I have had numerous discussions with my parents asking why they didnt let me cut my hair when I was younger, but they are ignorant about life and the negative effect it has on my life. I see girls going off with clean shaven guys all the time. Im an intelligent and honest guy but my turban and beard alienates me. Added to that Im not religious so feel fake, I have no option but to keep wearing a turban.

It has killed me everyday looking in the mirror and seeing such hair loss, when the rest of my hair healthy. Why did this happen to me? It happened because I was a Sikh, and in turn I have become more distant from Sikhism and more towards spirituality. Noticing the beauty of life and being free to do whatever you want, without following rules of your religion.

I shave and trime my beard, smoke and drink and I wear a turban-because I have no choice, does that make me a bad person? I feel like another person wearing a turban.....I didnt come into this world wearing one, I came into it with HAIR! if hair was given to me by god, and god is within each of us, its the individuals chose to do whatever he wants.

I dont have a sense of identity, because I am not my past or my future. I am this moment, I am not my thinking but the consiousness that is behind it....the stillness. I am at peace and free of pain, but do not wish to have external symbols identifying me to something.
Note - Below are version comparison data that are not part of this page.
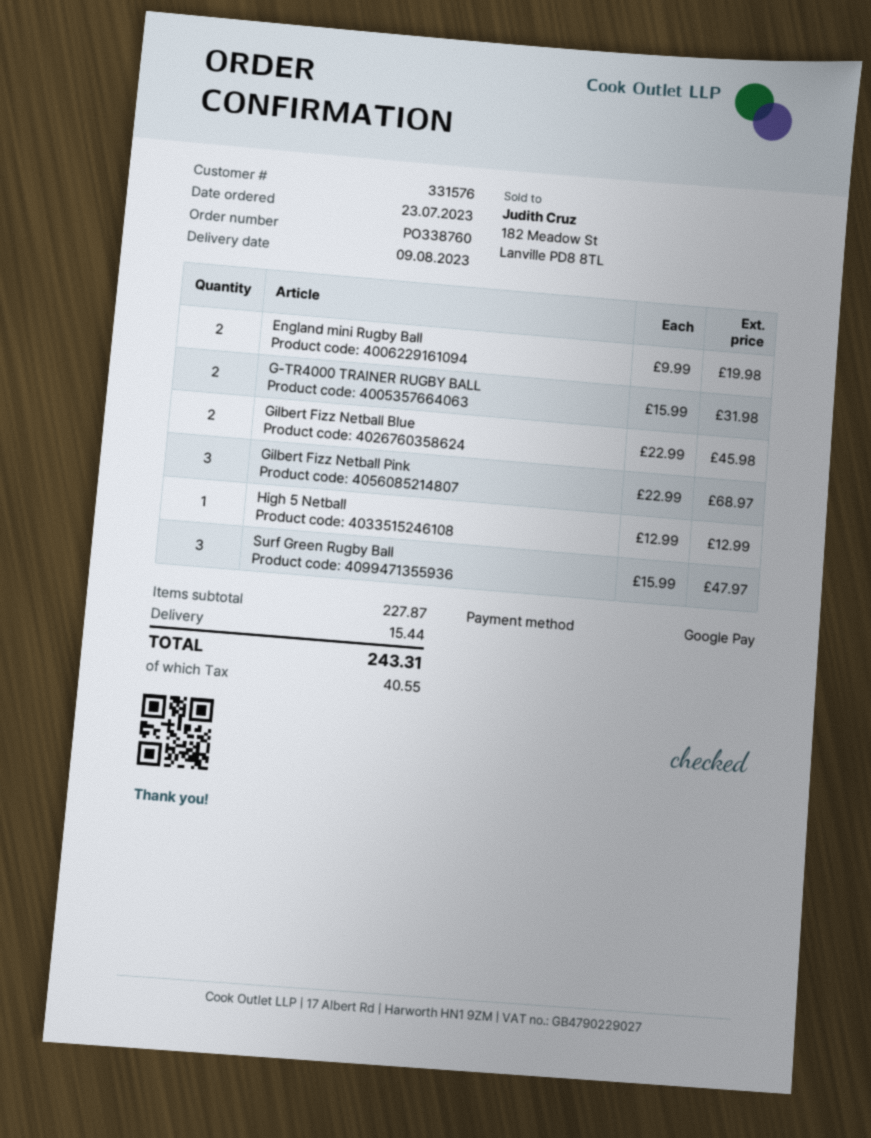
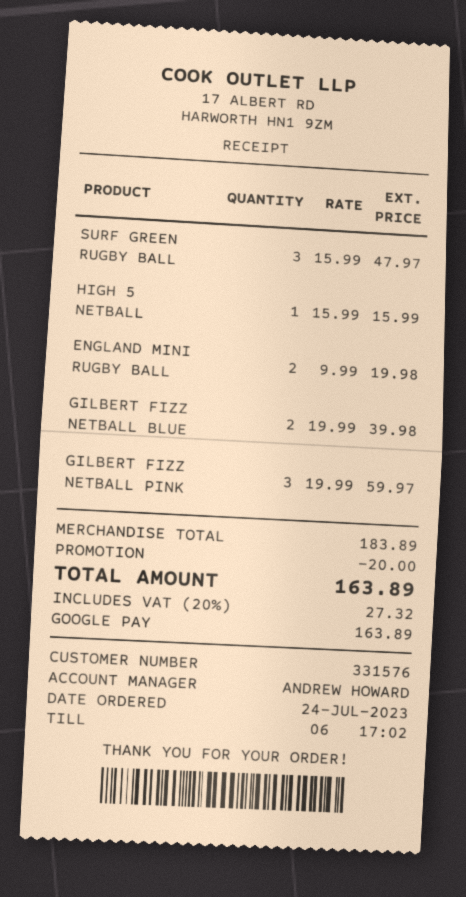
order date: 2023-07-23 -> 2023-07-24
G-TR4000 TRAINER RUGBY BALL: 2 x 15.99 = 31.98 -> none
Gilbert Fizz Netball Blue: 2 x 22.99 = 45.98 -> 2 x 19.99 = 39.98
Gilbert Fizz Netball Pink: 3 x 22.99 = 68.97 -> 3 x 19.99 = 59.97
High 5 Netball: 1 x 12.99 = 12.99 -> 1 x 15.99 = 15.99
subtotal: 227.87 -> 183.89
discount: none -> 20.00
shipping: 15.44 -> none
tax: 40.55 -> 27.32
total: 243.31 -> 163.89

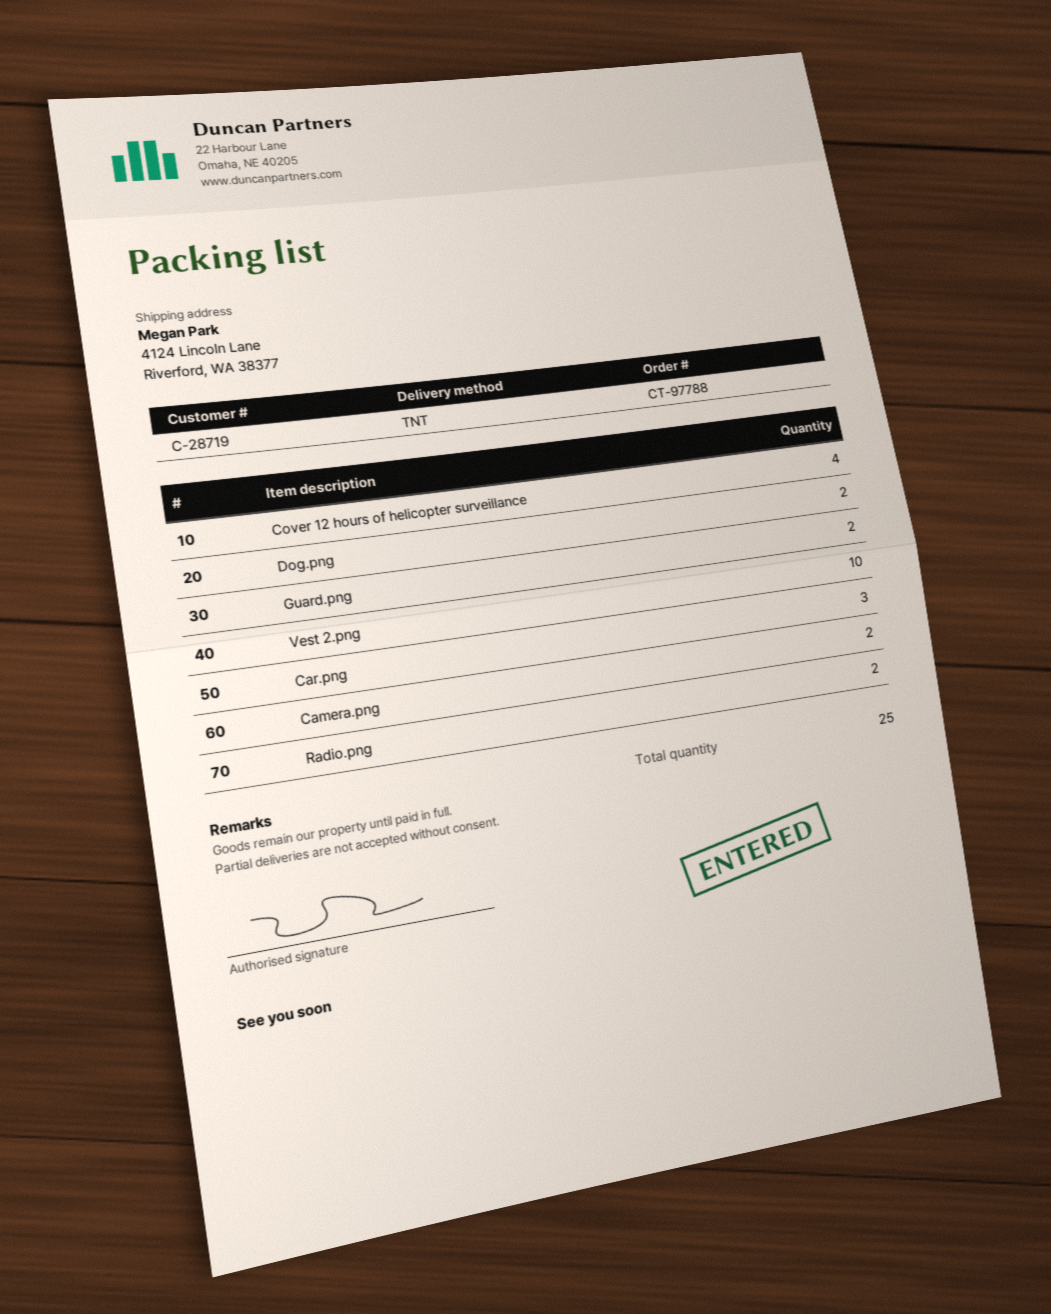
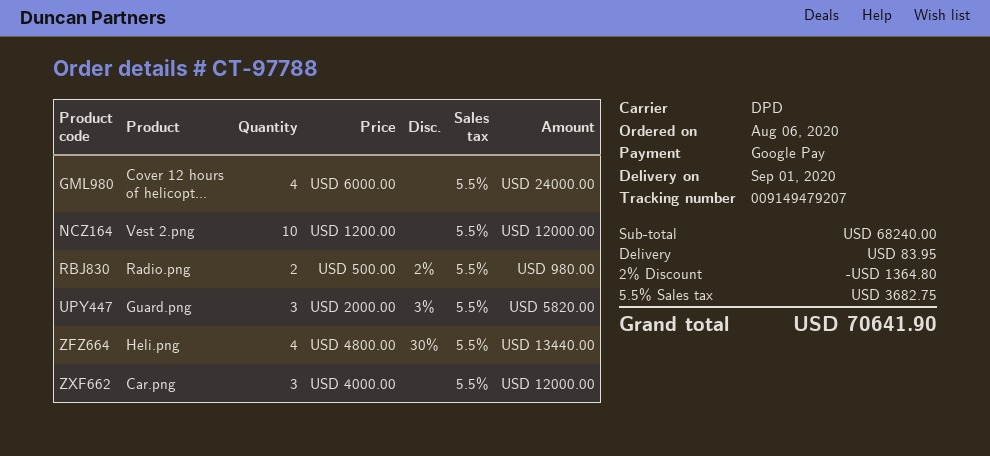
shipping method: TNT -> DPD
Dog.png: 2 -> none
Guard.png: 2 -> 3
Camera.png: 2 -> none
Heli.png: none -> 4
The turban and being forced to identify with a religion before I could decide has created alot of disharmony.

3 of my friends in high school cut their hair and are leading more happier and fufilled lives, yet I am tied to always wearing a turban or cap when I go out, I wish I could do the same, but I'm forced to endure this nightmare.

why do admins and mods allow such insulting posts? i thought they were moderated.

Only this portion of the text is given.